Atos infracionários cometidos por esses jovens infratores podem atingir um índice elevado quando feita uma analogia com crimes cometidos por adultos. De fato tal informação pode ser considerada uma inferência pois não procede com dados comprobatórios, pois as divulgações desses atos infracionais nos meios de comunicação ganham amplo destaque nos noticiários, e com isso tem-se a impressão é que esta é uma prática comum. Doutrinadores do âmbito jurídico afirmam que os adolescentes são muito mais que vítimas de crimes do que autores, contribuindo este fato para a queda da expectativa de vida no Brasil, pois se existe um “risco Brasil” este reside na violência da periferia das grandes e medias cidades. Corroborando esses dados, o percentual alarmante de que 65% dos infratores vivem em famílias desorganizadas e desestruturadas.
A punição pura e simples, com a adoção de penas aos menores não tem apresentado impacto positivo sobre diminuição da incidência da violência no Brasil. A violência gerada pelos adolescentes pode ser considerada pouco representativa se comparada à violência ocasionada sob influência dos adultos que em muitos casos são de fato os atores principais da infração. O estatus “criança” deve ser considerado um estado de direitos, não um mero objeto de ações governamentais. Portanto, a redução da maioridade tem como significado o simbolismo de um retrocesso quanto ao ponto de vista da humanização e civilidade, ferindo a garantia e promoção do direito dos jovens brasileiros, desde a primeira infância até o fim da adolescência.
5. Conclusão
Diante dos aspectos abordados neste artigo, entende-se que a redução da maioridade penal no Brasil, somente poderá ser realizada mediante a criação de uma nova constituição, onde alterações como emendas seriam considerados ilegítimas. É preciso que a sociedade compreenda que a maioridade penal propicia questionamentos que vão muito além da redução da idade do menor: a criança e o adolescente que atualmente ingressam no mundo do crime perdem a liberdade, a infância e seus sonhos, mergulhando num mundo sem um futuro próspero. Faz se desta forma necessário a interferência do poder do Estado Democrático de Direito, e diante dele e respeitando sua autonomia, devemos buscar mudanças válidas e legais que tragam tão somente benefícios à sociedade.
6. Referências
Ambitojuridico.com.br – acessado em 01/10/17, 10: 00.
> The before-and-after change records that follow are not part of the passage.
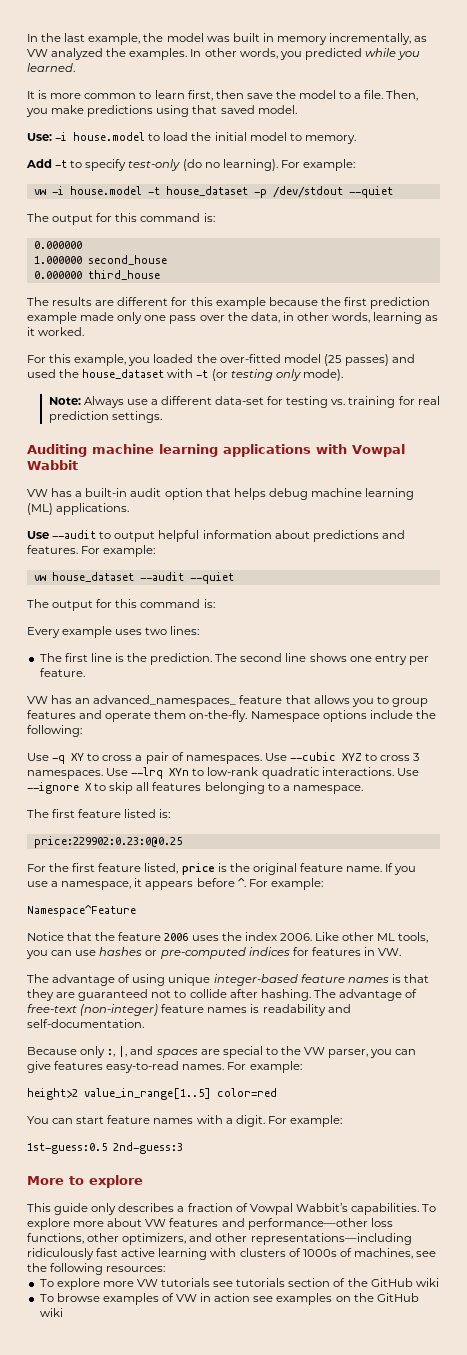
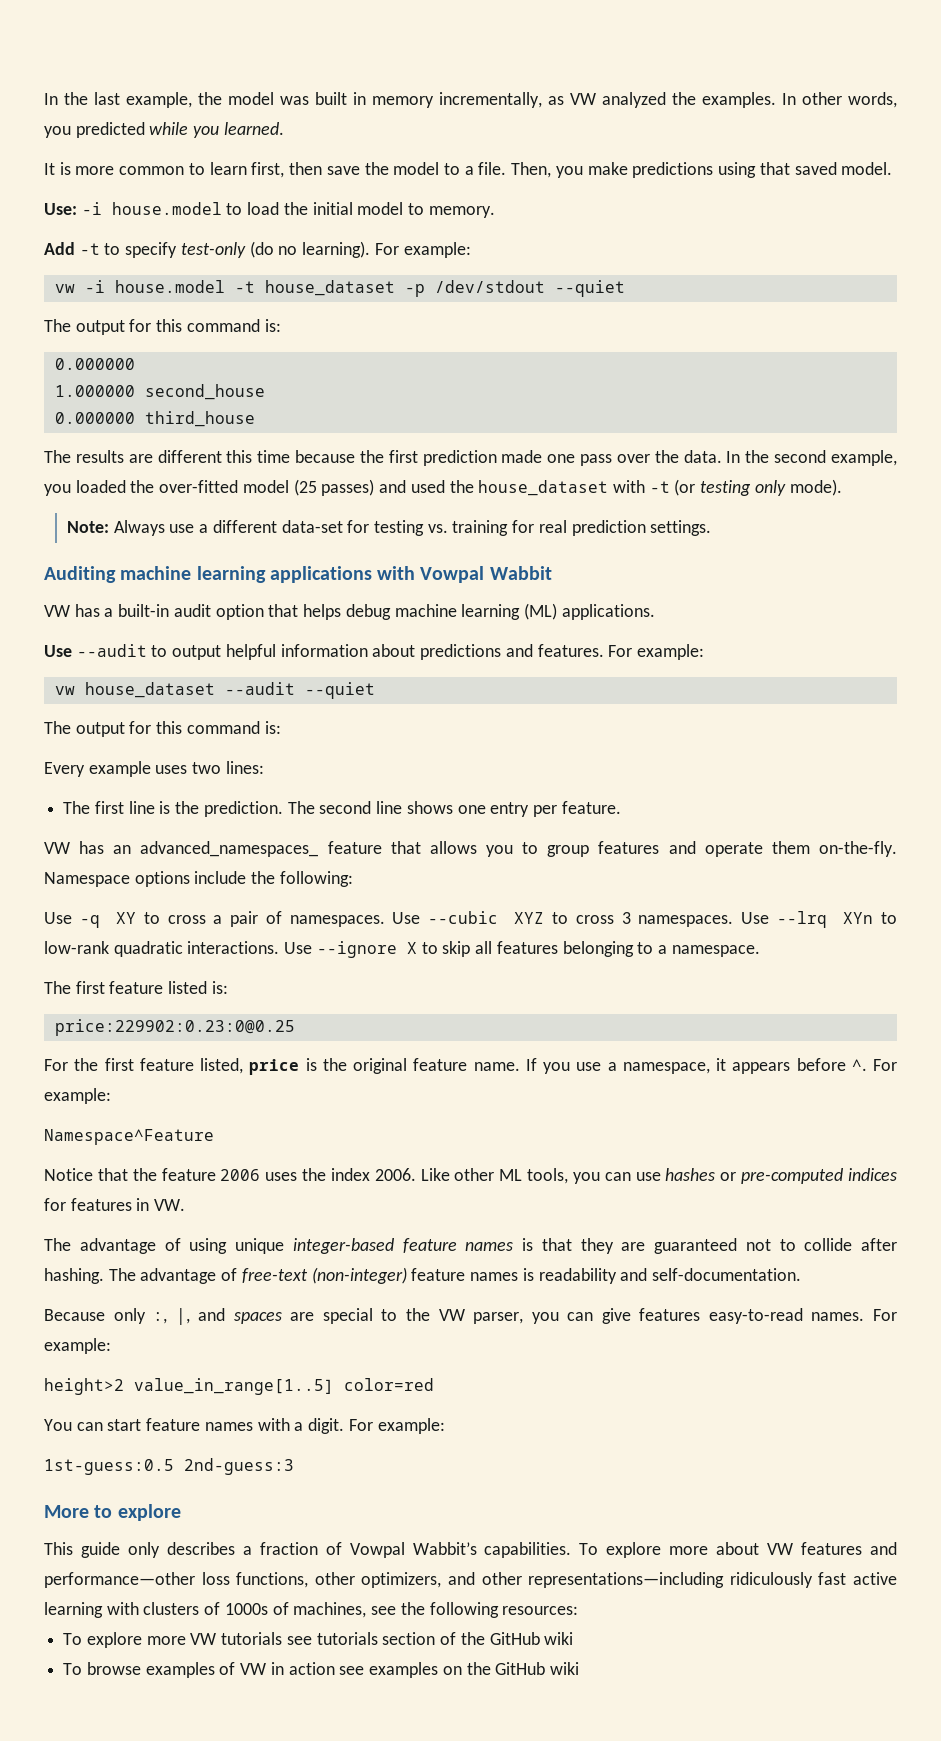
[171,297,266,309] for this example -> [226,450,291,463] this time
[27,312,143,324] example made only -> [501,450,543,463] made
[250,312,439,324] [27,327,85,336] [27,354,72,363] data, in other words, learning as it worked. // For this -> [683,450,827,463] data. In the second

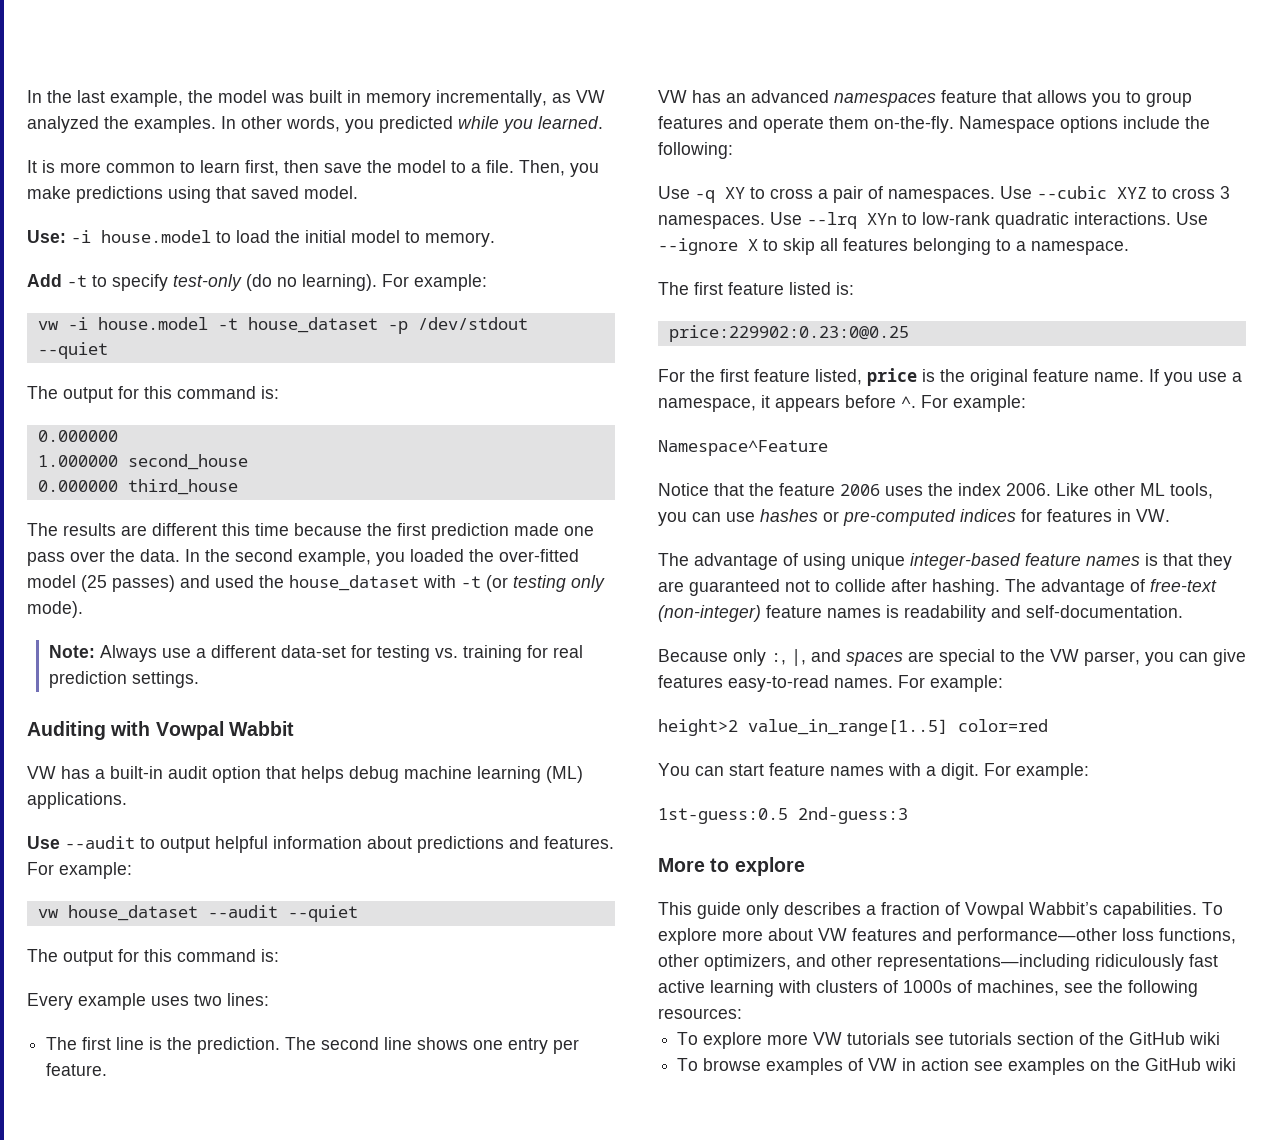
[120,566,372,583] machine learning applications -> (106, 730) none
[140,841,319,857] advanced_namespaces_ -> [751,90,936,107] advanced namespaces

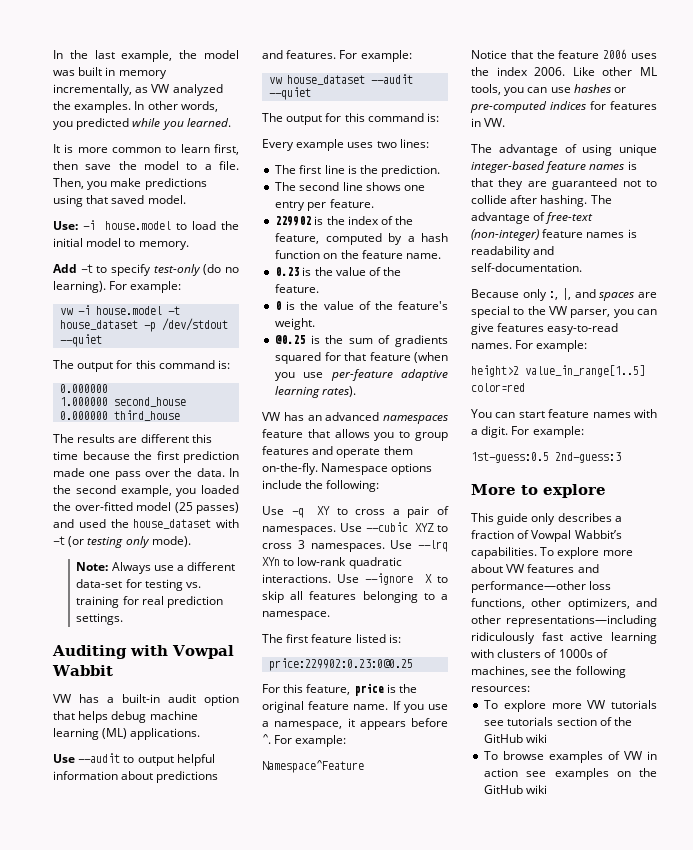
(281, 1045) none -> (441, 171) //
(108, 1069) none -> [275,216,414,226] [275,233,448,245] [275,250,442,259] [275,267,402,276] [275,284,320,293] [275,301,448,310] [275,318,316,330] [275,335,448,347] [275,352,448,364] [275,369,448,381] [275,386,357,398] // 229902 is the index of the feature, computed by a hash function on the feature name. // 0.23 is the value of the feature. // 0 is the value of the feature's weight. // @0.25 is the sum of gradients squared for that feature (when you use per-feature adaptive learning rates).
[690,369,862,385] the first feature listed, -> [283,684,351,695] this feature,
Basaldúa L B. A diminuição da maioridade penal: o adolescente delinquente e a PEC 33/2012. Artigo do Trabalho de Conclusão de Curso para obtenção do grau de Bacharel em Ciências Jurídicas e Sociais pela Pontifícia Universidade Católica do Rio Grande do Sul, 2014.
Beccaria, Cesare. Dos delitos e das penas. São Paulo: Martin Claret, 2001
Código Penal De 1969, Decreto-lei n. 1004/69.
Convenção Internacional sobre os Direitos da Criança: Resolução nº 44 da Assembleia Geral das Nações Unidas, 20 de novembro de 1989.
Lei 8.069/1990 – Estatuto da Criança e do Adolescente.
Rossato, Lepore, Santos. Estatuto da Criança e do Adolescente: comentado artigo por artigo.
Sankievicz A. Breve análise sobre a redução da maioridade penal como alternativa para a diminuição da violência juvenil. Biblioteca Geral da Câmara dos deputados. Brasilia- DF, 2007.